Medicaid expansion debate, the 2023 edition
The governor is pressing forward with his limited Medicaid expansion plan after a federal judge sided with him last year and the Biden administration opted not to appeal that decision.
First unveiled in late 2019, Kemp’s partial Medicaid expansion would extend coverage to about 50,000 new people as long as they complete 80 hours of work, job training or other qualifying activity each month. This work requirement was at the heart of the conflict that has stalled the program.
Now, Kemp has proposed spending $52 million implementing the program, called Pathways to Coverage. He has also budgeted $92 million for the state’s reinsurance program, which helps reduce insurance premiums and has been more broadly embraced.
Georgia is one of 11 states that have not fully expanded Medicaid under the Affordable Care Act, even after additional federal financial incentives were offered. The state continues to have one of the highest rates of uninsured people in the country.
Democrats continue to push for full expansion, which could extend coverage to about a half million low-income Georgians. House Minority Leader James Beverly, a Macon Democrat, said the issue remains his caucus’ top priority, arguing that Kemp’s plan is not the most effective way to spend state dollars.
“It is no longer a conservative thing. It’s foolishness. It’s just fiscal irresponsibility for him to continue down this road,” Beverly said Tuesday.
Beverly has filed a bill that would fully expand Medicaid, as well as a measure that calls for a call center and a robust public education campaign to help reduce the number of people who will lose Medicaid coverage when a pandemic-era rule ends in April.
In Georgia, Medicaid enrollment has grown to about 2.6 million people, up from about 1.8 million before the pandemic. About 500,000 could lose their health coverage once the federal government no longer blocks states from dropping people from the Medicaid rolls.
Kemp, who was among the GOP governors who urged the Biden administration to end the continuous Medicaid coverage rule, has proposed spending $8.4 million this year and another $3.2 million next year on the unwinding process.

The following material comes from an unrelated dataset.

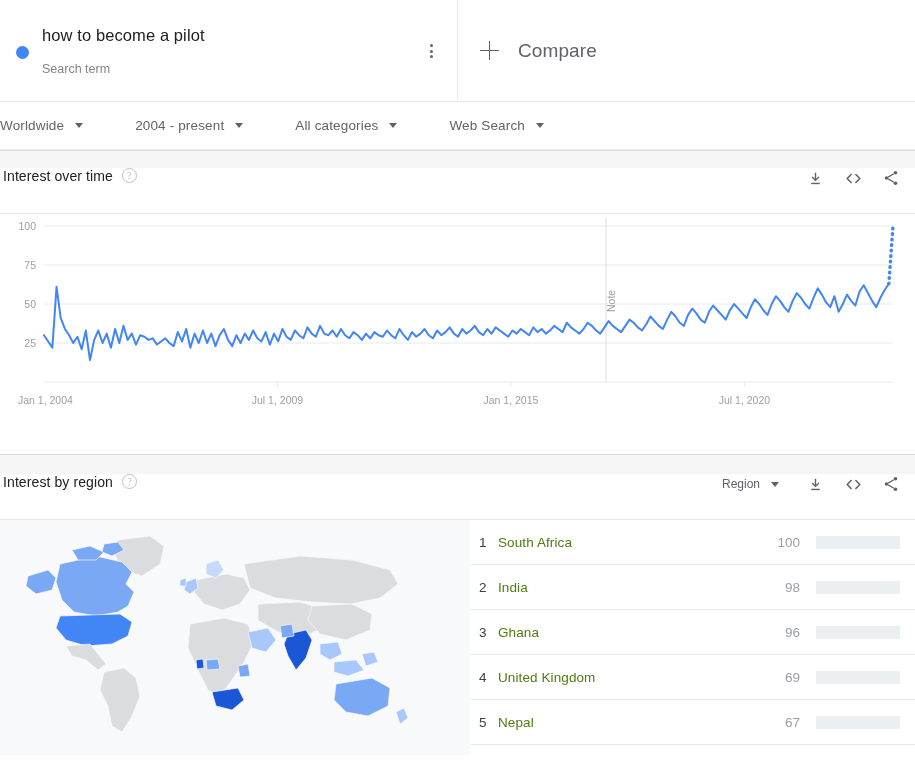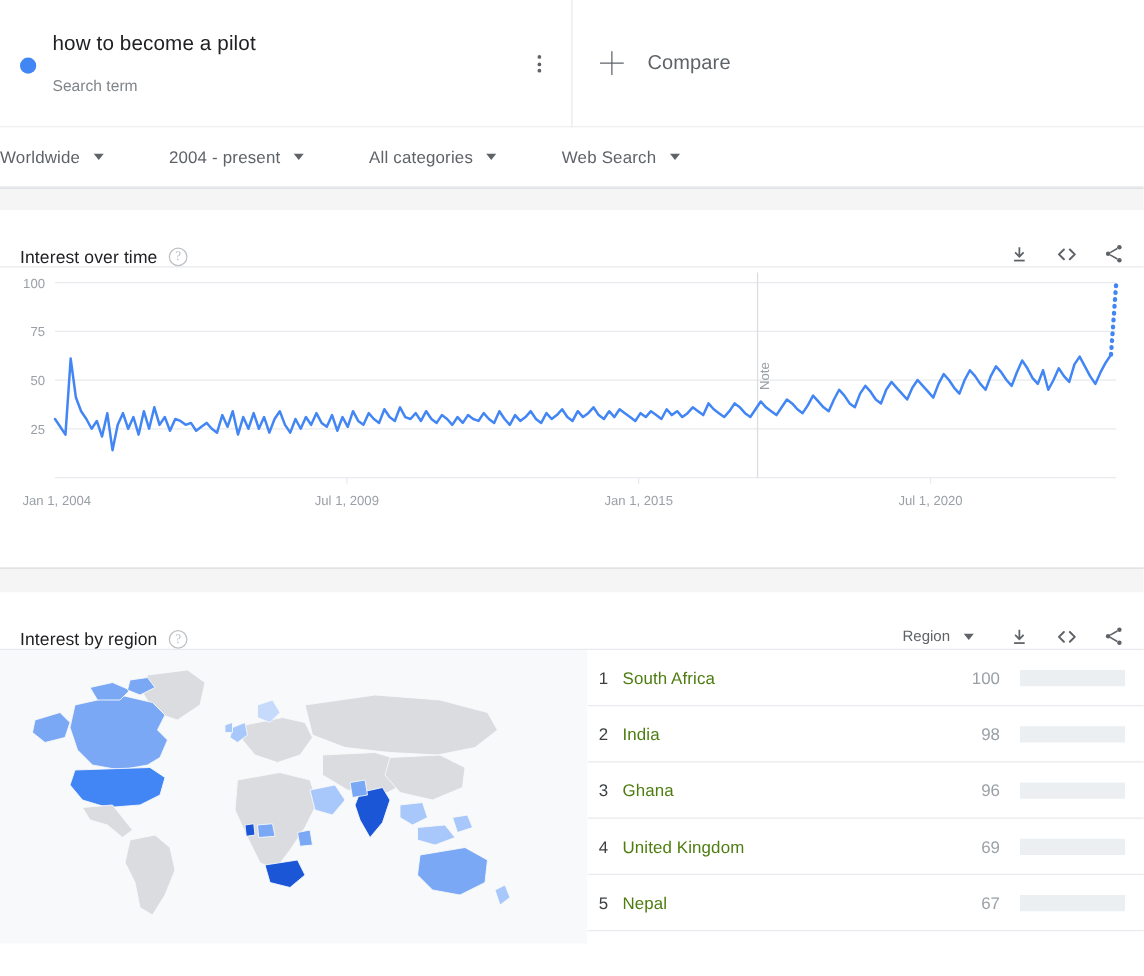"Compare" .compare-label { font-size: 16px -> 19px }
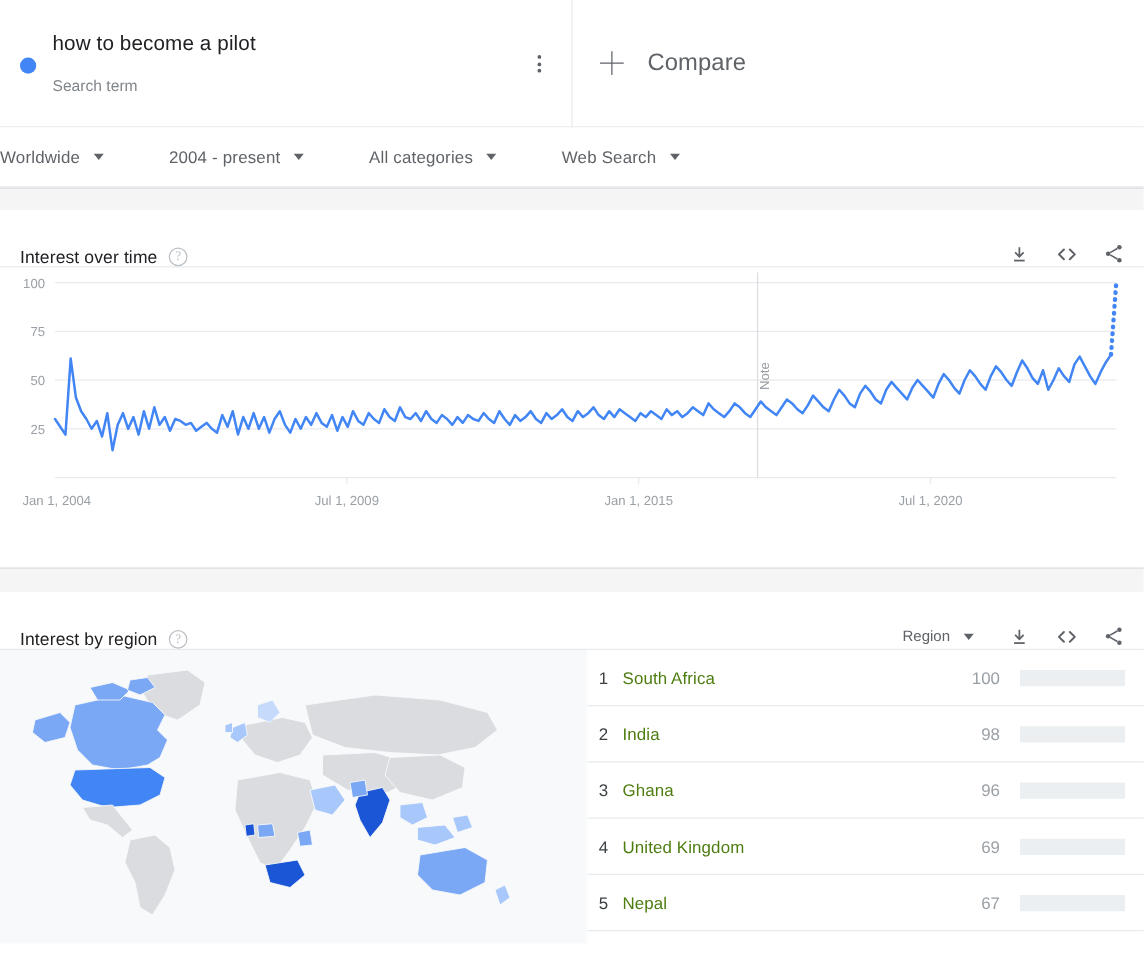"Interest over time" .card-head { align-items: flex-end -> flex-start; padding: 0 14px 0 16px -> 0 14px 0 3px }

Every person who currently has Medicaid coverage must go through the eligibility determination process, and state agencies will try to transition those who are eligible to the governor’s health care program, said Caylee Noggle, commissioner of the state Department of Community Health.
Originally, Kemp’s partial Medicaid expansion was expected to enroll about 50,000 as a high-end estimate. But Noggle said Tuesday that as many as 200,000 who are already on Medicaid might qualify for the new program.
“This next 12 months, there’s going to be so much movement of members coming on and members coming off,” she said.